### Exercise
Every line below should be copied exactly; drop the pictures.

### Exercise data
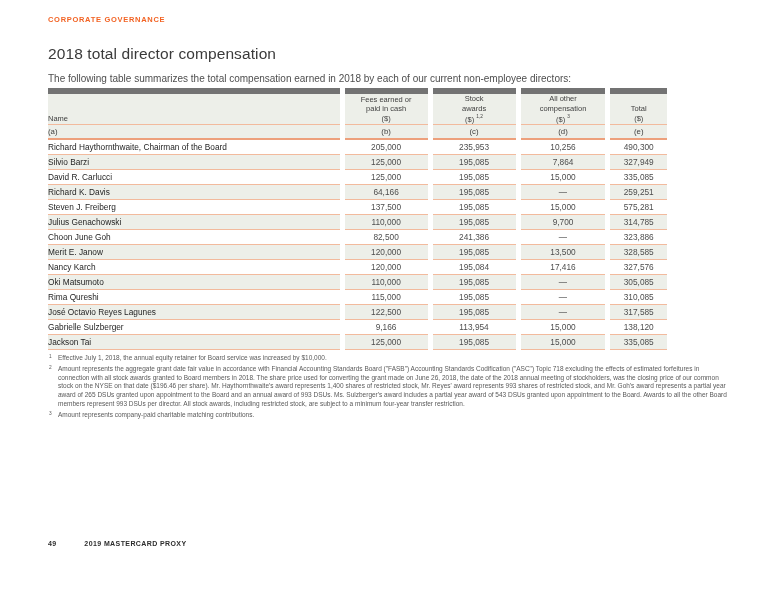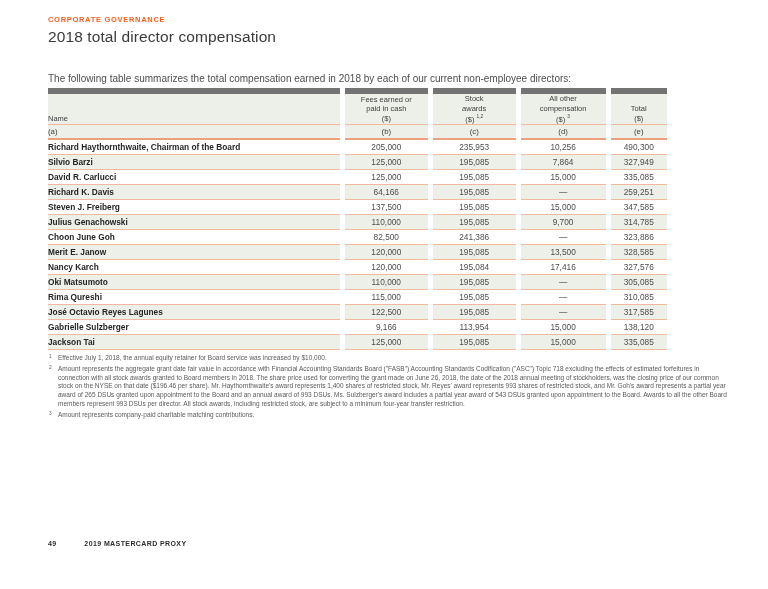--- a/index.html
+++ b/index.html
@@ -8,21 +8,21 @@
     font-family:"Liberation Sans", sans-serif;
     -webkit-font-smoothing:antialiased;
   }
   .page { position:relative; width:672px; height:589px; }
 
   .eyebrow {
     position:absolute; left:48px; top:15px;
     font-size:7.5px; font-weight:bold; letter-spacing:.7px; color:#F26324;
   }
   .title {
-    position:absolute; left:48px; top:28px; margin:0;
+    position:absolute; left:48px; top:45px; margin:0;
     font-size:15.5px; font-weight:400; color:#3a3a3a; letter-spacing:.1px;
   }
   .subtitle {
     position:absolute; left:44px; top:69px; margin:4px;
     font-size:10px; color:#4e4e4e;
   }
 
   table.comp {
     position:absolute; left:43px; top:88px;
     border-collapse:separate; border-spacing:5px 0;
@@ -44,21 +44,21 @@
     border-bottom:2px solid #EDA07C;
     font-size:7.8px; color:#3f3f3f; vertical-align:middle;
   }
   td.sub-name { text-align:left; padding-left:3px; }
   td.sub-num  { text-align:center; }
 
   td.cell-name, td.cell-num {
     height:15px; border-bottom:1px solid #F2BA9D; vertical-align:middle;
     font-size:8.3px;
   }
-  td.cell-name { text-align:left; padding-left:3px; font-weight:bold; color:#252525; }
+  td.cell-name { text-align:left; padding-left:3px; font-weight:normal; color:#252525; }
   td.cell-num  { text-align:center; color:#4d4d4d; }
   tr.alt td { background:#EDEFE9; }
 
   .footnotes { position:absolute; left:48px; top:354px; width:684px; }
   .fn {
     position:relative; padding-left:10px; margin-bottom:2px;
     font-size:6.5px; line-height:8.8px; color:#595959;
   }
   .fn .fn-num { position:absolute; left:1px; top:-1px; font-size:4.8px; color:#595959; }
 
@@ -121,21 +121,21 @@
           <td class="cell-num">64,166</td>
           <td class="cell-num">195,085</td>
           <td class="cell-num">—</td>
           <td class="cell-num">259,251</td>
         </tr>
         <tr>
           <td class="cell-name">Steven J. Freiberg</td>
           <td class="cell-num">137,500</td>
           <td class="cell-num">195,085</td>
           <td class="cell-num">15,000</td>
-          <td class="cell-num">347,585</td>
+          <td class="cell-num">575,281</td>
         </tr>
         <tr class="alt">
           <td class="cell-name">Julius Genachowski</td>
           <td class="cell-num">110,000</td>
           <td class="cell-num">195,085</td>
           <td class="cell-num">9,700</td>
           <td class="cell-num">314,785</td>
         </tr>
         <tr>
           <td class="cell-name">Choon June Goh</td>

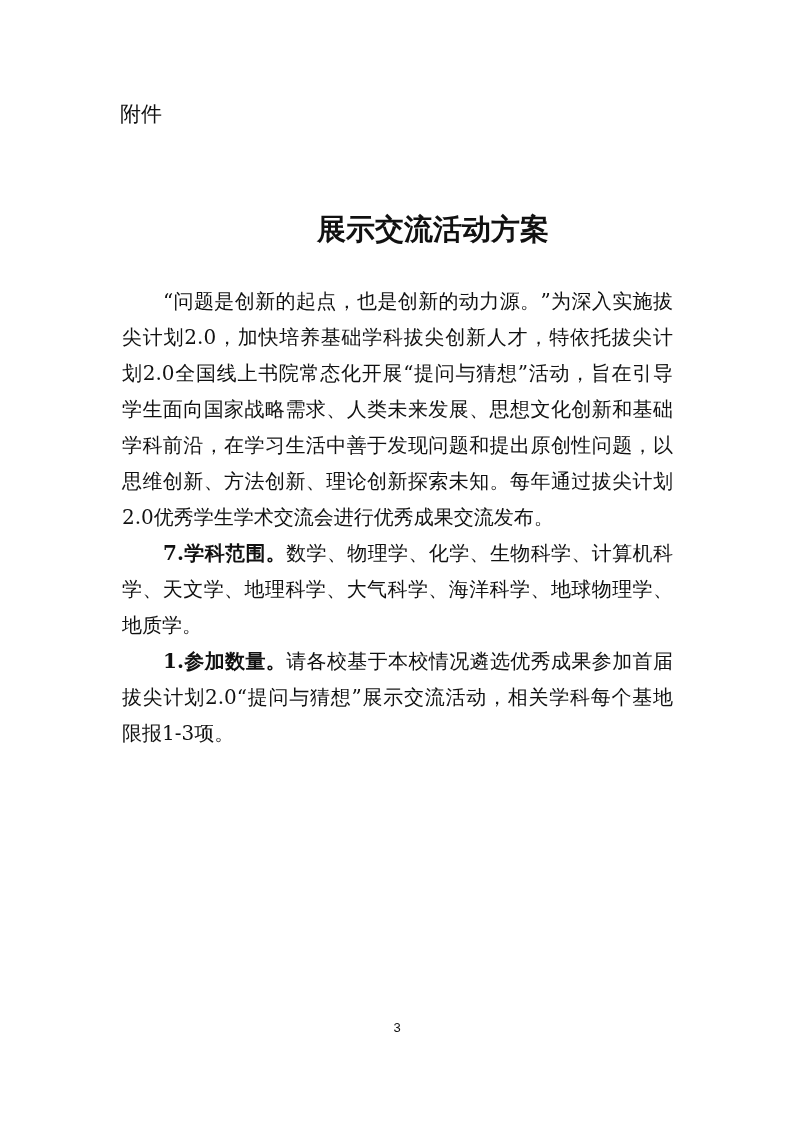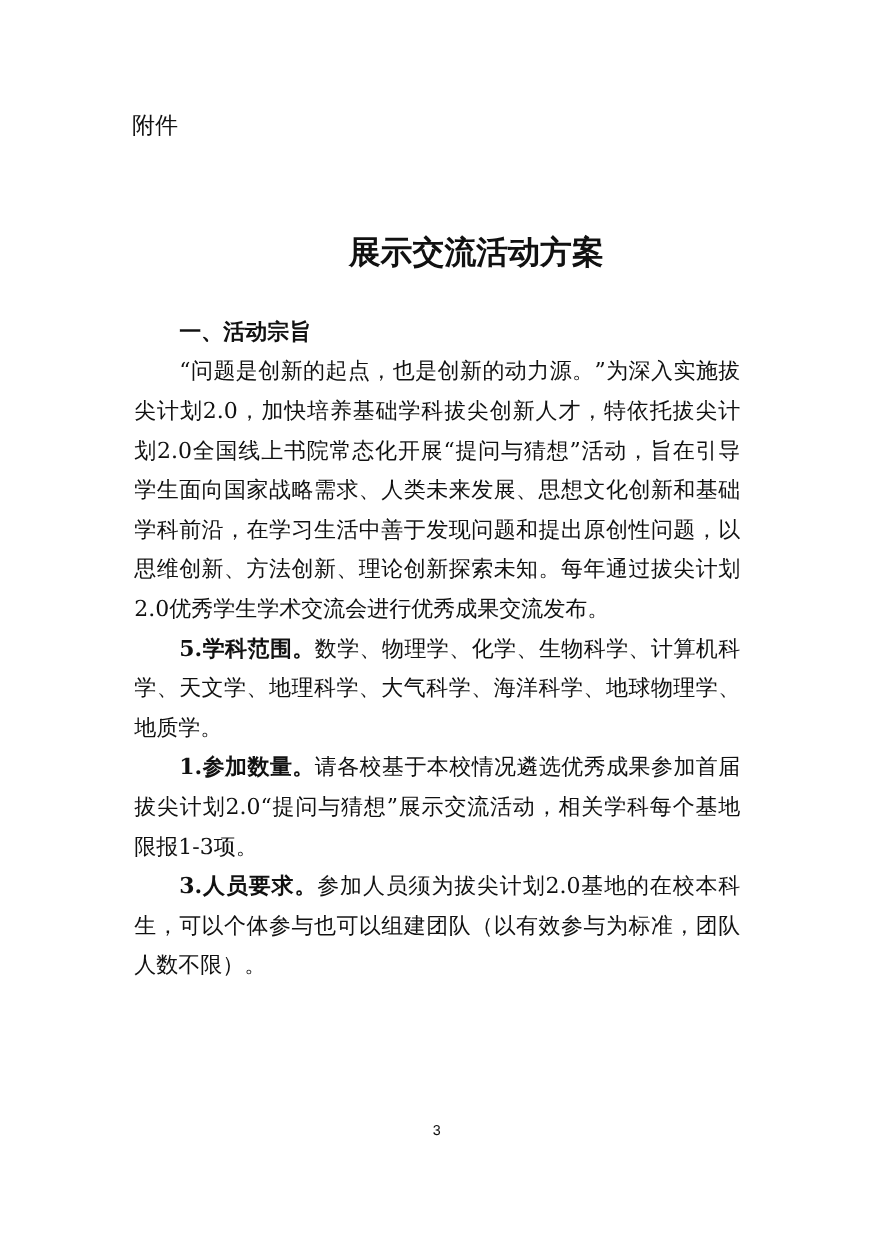--- a/index.html
+++ b/index.html
@@ -18,25 +18,23 @@
   </style>
 </head>
 <body>
 
 <div class="page">
   <div class="attach">附件</div>
 
   <div class="title title2">展示交流活动方案</div>
 
   <div class="content">
-    <p class="h">一、活动宗旨</p>
     <p class="indent"><span>“问题是创新的起点，也是创新的动力源。”为深入实施拔尖计划2.0，加快培养基础学科拔尖创新人才，特依托拔尖计划2.0全国线上书院常态化开展“提问与猜想”活动，旨在引导学生面向国家战略需求、人类未来发展、思想文化创新和基础学科前沿，在学习生活中善于发现问题和提出原创性问题，以思维创新、方法创新、理论创新探索未知。每年通过拔尖计划2.0优秀学生学术交流会进行优秀成果交流发布。</span></p>
 
 
-    <p class="indent"><span class="b">5.学科范围。</span><span>数学、物理学、化学、生物科学、计算机科学、天文学、地理科学、大气科学、海洋科学、地球物理学、地质学。</span></p>
+    <p class="indent"><span class="b">7.学科范围。</span><span>数学、物理学、化学、生物科学、计算机科学、天文学、地理科学、大气科学、海洋科学、地球物理学、地质学。</span></p>
 
     <p class="indent"><span class="b">1.参加数量。</span><span>请各校基于本校情况遴选优秀成果参加首届拔尖计划2.0“提问与猜想”展示交流活动，相关学科每个基地限报1-3项。</span></p>
 
-    <p class="indent"><span class="b">3.人员要求。</span><span>参加人员须为拔尖计划2.0基地的在校本科生，可以个体参与也可以组建团队（以有效参与为标准，团队人数不限）。</span></p>
   </div>
 
   <div class="pgnum">3</div>
 </div>
 
 </body></html>

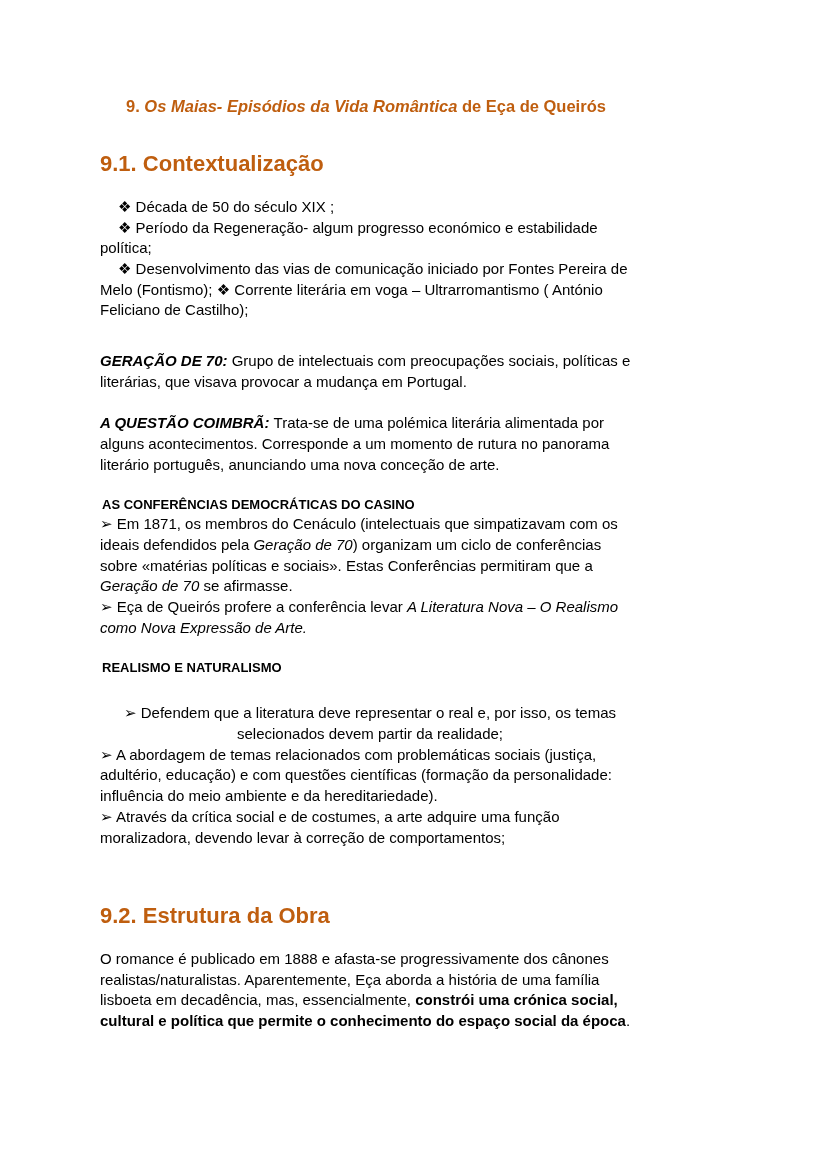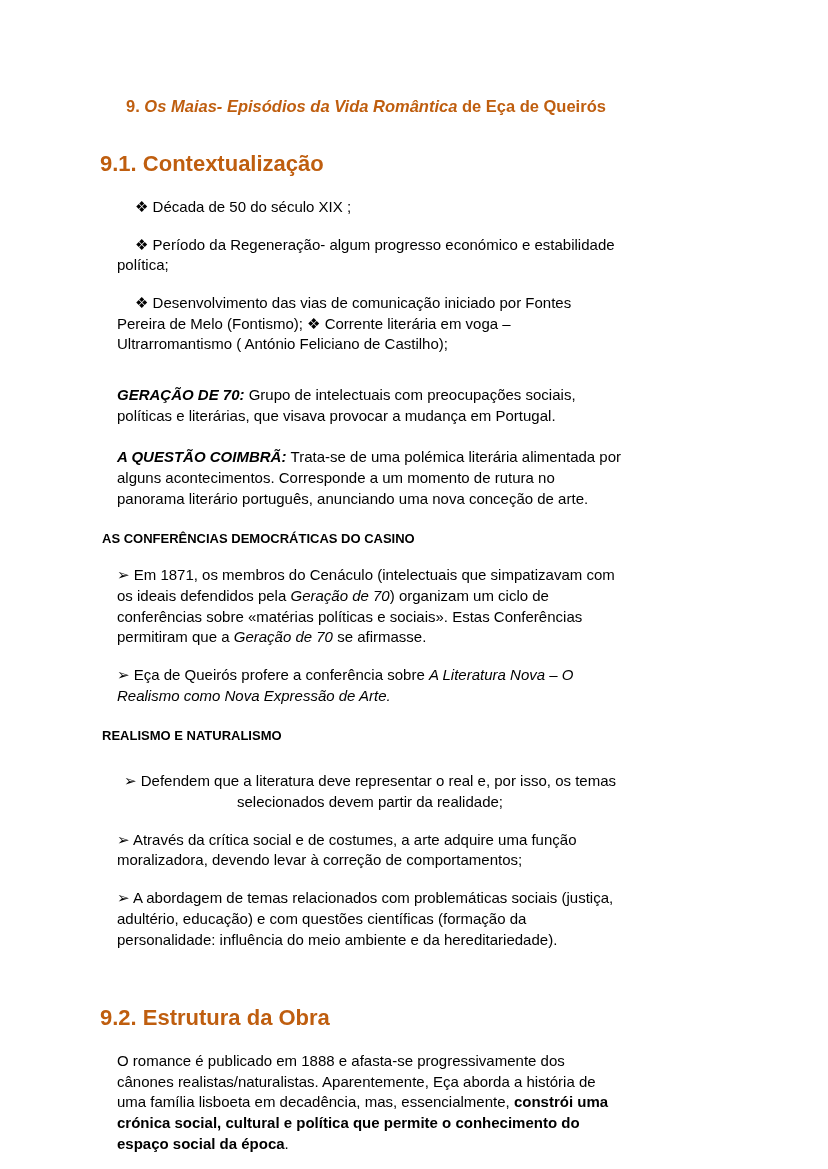--- a/index.html
+++ b/index.html
@@ -31,21 +31,21 @@
   .section-heading {
     font-size: 22px;
     font-weight: bold;
     color: #bf5e0f;
     margin: 30px 0 18px 0;
     line-height: 1.3;
   }
   .para {
     font-size: 15px;
     line-height: 1.38;
-    margin: 17px;
+    margin: 0;
   }
   .bullet {
     text-indent: 18px;
   }
   .bold-heading {
     font-size: 13px;
     font-weight: bold;
     line-height: 1.38;
     margin: 21px 0 0 2px;
   }
@@ -63,25 +63,25 @@
   <p class="para bullet">❖ Década de 50 do século XIX ;</p>
   <p class="para bullet">❖ Período da Regeneração- algum progresso económico e estabilidade política;</p>
   <p class="para bullet">❖ Desenvolvimento das vias de comunicação iniciado por Fontes Pereira de Melo (Fontismo); ❖ Corrente literária em voga – Ultrarromantismo ( António Feliciano de Castilho);</p>
 
   <p class="para mt-block" style="margin-top:30px;"><span style="font-weight: bold; font-style: italic;">GERAÇÃO DE 70: </span><span>Grupo de intelectuais com preocupações sociais, políticas e literárias, que visava provocar a mudança em Portugal.</span></p>
 
   <p class="para mt-block"><span style="font-weight: bold; font-style: italic;">A QUESTÃO COIMBRÃ: </span><span>Trata-se de uma polémica literária alimentada por alguns acontecimentos. Corresponde a um momento de rutura no panorama literário português, anunciando uma nova conceção de arte.</span></p>
 
   <p class="bold-heading">AS CONFERÊNCIAS DEMOCRÁTICAS DO CASINO</p>
   <p class="para"><span>➢ Em 1871, os membros do Cenáculo (intelectuais que simpatizavam com os ideais defendidos pela </span><span style="font-style: italic;">Geração de 70</span><span>) organizam um ciclo de conferências sobre «matérias políticas e sociais». Estas Conferências permitiram que a </span><span style="font-style: italic;">Geração de 70</span><span> se afirmasse.</span></p>
-  <p class="para"><span>➢ Eça de Queirós profere a conferência sobre </span><span style="font-style: italic;">A Literatura Nova – O Realismo como Nova Expressão de Arte.</span></p>
+  <p class="para"><span>➢ Eça de Queirós profere a conferência levar </span><span style="font-style: italic;">A Literatura Nova – O Realismo como Nova Expressão de Arte.</span></p>
 
   <p class="bold-heading">REALISMO E NATURALISMO</p>
 
   <p class="para mt-block" style="margin-top:26px;text-align:center;">➢ Defendem que a literatura deve representar o real e, por isso, os temas selecionados devem partir da realidade;</p>
+  <p class="para">➢ A abordagem de temas relacionados com problemáticas sociais (justiça, adultério, educação) e com questões científicas (formação da personalidade: influência do meio ambiente e da hereditariedade).</p>
   <p class="para">➢ Através da crítica social e de costumes, a arte adquire uma função moralizadora, devendo levar à correção de comportamentos;</p>
-  <p class="para">➢ A abordagem de temas relacionados com problemáticas sociais (justiça, adultério, educação) e com questões científicas (formação da personalidade: influência do meio ambiente e da hereditariedade).</p>
 
   <h2 class="section-heading" style="margin-top:54px;">9.2. Estrutura da Obra</h2>
 
   <p class="para"><span>O romance é publicado em 1888 e afasta-se progressivamente dos cânones realistas/naturalistas. Aparentemente, Eça aborda a história de uma família lisboeta em decadência, mas, essencialmente, </span><span style="font-weight: bold;">constrói uma crónica social, cultural e política que permite o conhecimento do espaço social da época</span><span>.</span></p>
 
 </div>
 
 </body></html>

### Solution for this exercise
--- a/index.html
+++ b/index.html
@@ -8,21 +8,21 @@
     font-family:"Liberation Sans", sans-serif;
     -webkit-font-smoothing:antialiased;
   }
   .page { position:relative; width:672px; height:589px; }
 
   .eyebrow {
     position:absolute; left:48px; top:15px;
     font-size:7.5px; font-weight:bold; letter-spacing:.7px; color:#F26324;
   }
   .title {
-    position:absolute; left:48px; top:28px; margin:0;
+    position:absolute; left:48px; top:45px; margin:0;
     font-size:15.5px; font-weight:400; color:#3a3a3a; letter-spacing:.1px;
   }
   .subtitle {
     position:absolute; left:44px; top:69px; margin:4px;
     font-size:10px; color:#4e4e4e;
   }
 
   table.comp {
     position:absolute; left:43px; top:88px;
     border-collapse:separate; border-spacing:5px 0;
@@ -44,21 +44,21 @@
     border-bottom:2px solid #EDA07C;
     font-size:7.8px; color:#3f3f3f; vertical-align:middle;
   }
   td.sub-name { text-align:left; padding-left:3px; }
   td.sub-num  { text-align:center; }
 
   td.cell-name, td.cell-num {
     height:15px; border-bottom:1px solid #F2BA9D; vertical-align:middle;
     font-size:8.3px;
   }
-  td.cell-name { text-align:left; padding-left:3px; font-weight:bold; color:#252525; }
+  td.cell-name { text-align:left; padding-left:3px; font-weight:normal; color:#252525; }
   td.cell-num  { text-align:center; color:#4d4d4d; }
   tr.alt td { background:#EDEFE9; }
 
   .footnotes { position:absolute; left:48px; top:354px; width:684px; }
   .fn {
     position:relative; padding-left:10px; margin-bottom:2px;
     font-size:6.5px; line-height:8.8px; color:#595959;
   }
   .fn .fn-num { position:absolute; left:1px; top:-1px; font-size:4.8px; color:#595959; }
 
@@ -121,21 +121,21 @@
           <td class="cell-num">64,166</td>
           <td class="cell-num">195,085</td>
           <td class="cell-num">—</td>
           <td class="cell-num">259,251</td>
         </tr>
         <tr>
           <td class="cell-name">Steven J. Freiberg</td>
           <td class="cell-num">137,500</td>
           <td class="cell-num">195,085</td>
           <td class="cell-num">15,000</td>
-          <td class="cell-num">347,585</td>
+          <td class="cell-num">575,281</td>
         </tr>
         <tr class="alt">
           <td class="cell-name">Julius Genachowski</td>
           <td class="cell-num">110,000</td>
           <td class="cell-num">195,085</td>
           <td class="cell-num">9,700</td>
           <td class="cell-num">314,785</td>
         </tr>
         <tr>
           <td class="cell-name">Choon June Goh</td>

--- a/index.html
+++ b/index.html
@@ -18,25 +18,23 @@
   </style>
 </head>
 <body>
 
 <div class="page">
   <div class="attach">附件</div>
 
   <div class="title title2">展示交流活动方案</div>
 
   <div class="content">
-    <p class="h">一、活动宗旨</p>
     <p class="indent"><span>“问题是创新的起点，也是创新的动力源。”为深入实施拔尖计划2.0，加快培养基础学科拔尖创新人才，特依托拔尖计划2.0全国线上书院常态化开展“提问与猜想”活动，旨在引导学生面向国家战略需求、人类未来发展、思想文化创新和基础学科前沿，在学习生活中善于发现问题和提出原创性问题，以思维创新、方法创新、理论创新探索未知。每年通过拔尖计划2.0优秀学生学术交流会进行优秀成果交流发布。</span></p>
 
 
-    <p class="indent"><span class="b">5.学科范围。</span><span>数学、物理学、化学、生物科学、计算机科学、天文学、地理科学、大气科学、海洋科学、地球物理学、地质学。</span></p>
+    <p class="indent"><span class="b">7.学科范围。</span><span>数学、物理学、化学、生物科学、计算机科学、天文学、地理科学、大气科学、海洋科学、地球物理学、地质学。</span></p>
 
     <p class="indent"><span class="b">1.参加数量。</span><span>请各校基于本校情况遴选优秀成果参加首届拔尖计划2.0“提问与猜想”展示交流活动，相关学科每个基地限报1-3项。</span></p>
 
-    <p class="indent"><span class="b">3.人员要求。</span><span>参加人员须为拔尖计划2.0基地的在校本科生，可以个体参与也可以组建团队（以有效参与为标准，团队人数不限）。</span></p>
   </div>
 
   <div class="pgnum">3</div>
 </div>
 
 </body></html>

--- a/index.html
+++ b/index.html
@@ -31,21 +31,21 @@
   .section-heading {
     font-size: 22px;
     font-weight: bold;
     color: #bf5e0f;
     margin: 30px 0 18px 0;
     line-height: 1.3;
   }
   .para {
     font-size: 15px;
     line-height: 1.38;
-    margin: 17px;
+    margin: 0;
   }
   .bullet {
     text-indent: 18px;
   }
   .bold-heading {
     font-size: 13px;
     font-weight: bold;
     line-height: 1.38;
     margin: 21px 0 0 2px;
   }
@@ -63,25 +63,25 @@
   <p class="para bullet">❖ Década de 50 do século XIX ;</p>
   <p class="para bullet">❖ Período da Regeneração- algum progresso económico e estabilidade política;</p>
   <p class="para bullet">❖ Desenvolvimento das vias de comunicação iniciado por Fontes Pereira de Melo (Fontismo); ❖ Corrente literária em voga – Ultrarromantismo ( António Feliciano de Castilho);</p>
 
   <p class="para mt-block" style="margin-top:30px;"><span style="font-weight: bold; font-style: italic;">GERAÇÃO DE 70: </span><span>Grupo de intelectuais com preocupações sociais, políticas e literárias, que visava provocar a mudança em Portugal.</span></p>
 
   <p class="para mt-block"><span style="font-weight: bold; font-style: italic;">A QUESTÃO COIMBRÃ: </span><span>Trata-se de uma polémica literária alimentada por alguns acontecimentos. Corresponde a um momento de rutura no panorama literário português, anunciando uma nova conceção de arte.</span></p>
 
   <p class="bold-heading">AS CONFERÊNCIAS DEMOCRÁTICAS DO CASINO</p>
   <p class="para"><span>➢ Em 1871, os membros do Cenáculo (intelectuais que simpatizavam com os ideais defendidos pela </span><span style="font-style: italic;">Geração de 70</span><span>) organizam um ciclo de conferências sobre «matérias políticas e sociais». Estas Conferências permitiram que a </span><span style="font-style: italic;">Geração de 70</span><span> se afirmasse.</span></p>
-  <p class="para"><span>➢ Eça de Queirós profere a conferência sobre </span><span style="font-style: italic;">A Literatura Nova – O Realismo como Nova Expressão de Arte.</span></p>
+  <p class="para"><span>➢ Eça de Queirós profere a conferência levar </span><span style="font-style: italic;">A Literatura Nova – O Realismo como Nova Expressão de Arte.</span></p>
 
   <p class="bold-heading">REALISMO E NATURALISMO</p>
 
   <p class="para mt-block" style="margin-top:26px;text-align:center;">➢ Defendem que a literatura deve representar o real e, por isso, os temas selecionados devem partir da realidade;</p>
+  <p class="para">➢ A abordagem de temas relacionados com problemáticas sociais (justiça, adultério, educação) e com questões científicas (formação da personalidade: influência do meio ambiente e da hereditariedade).</p>
   <p class="para">➢ Através da crítica social e de costumes, a arte adquire uma função moralizadora, devendo levar à correção de comportamentos;</p>
-  <p class="para">➢ A abordagem de temas relacionados com problemáticas sociais (justiça, adultério, educação) e com questões científicas (formação da personalidade: influência do meio ambiente e da hereditariedade).</p>
 
   <h2 class="section-heading" style="margin-top:54px;">9.2. Estrutura da Obra</h2>
 
   <p class="para"><span>O romance é publicado em 1888 e afasta-se progressivamente dos cânones realistas/naturalistas. Aparentemente, Eça aborda a história de uma família lisboeta em decadência, mas, essencialmente, </span><span style="font-weight: bold;">constrói uma crónica social, cultural e política que permite o conhecimento do espaço social da época</span><span>.</span></p>
 
 </div>
 
 </body></html>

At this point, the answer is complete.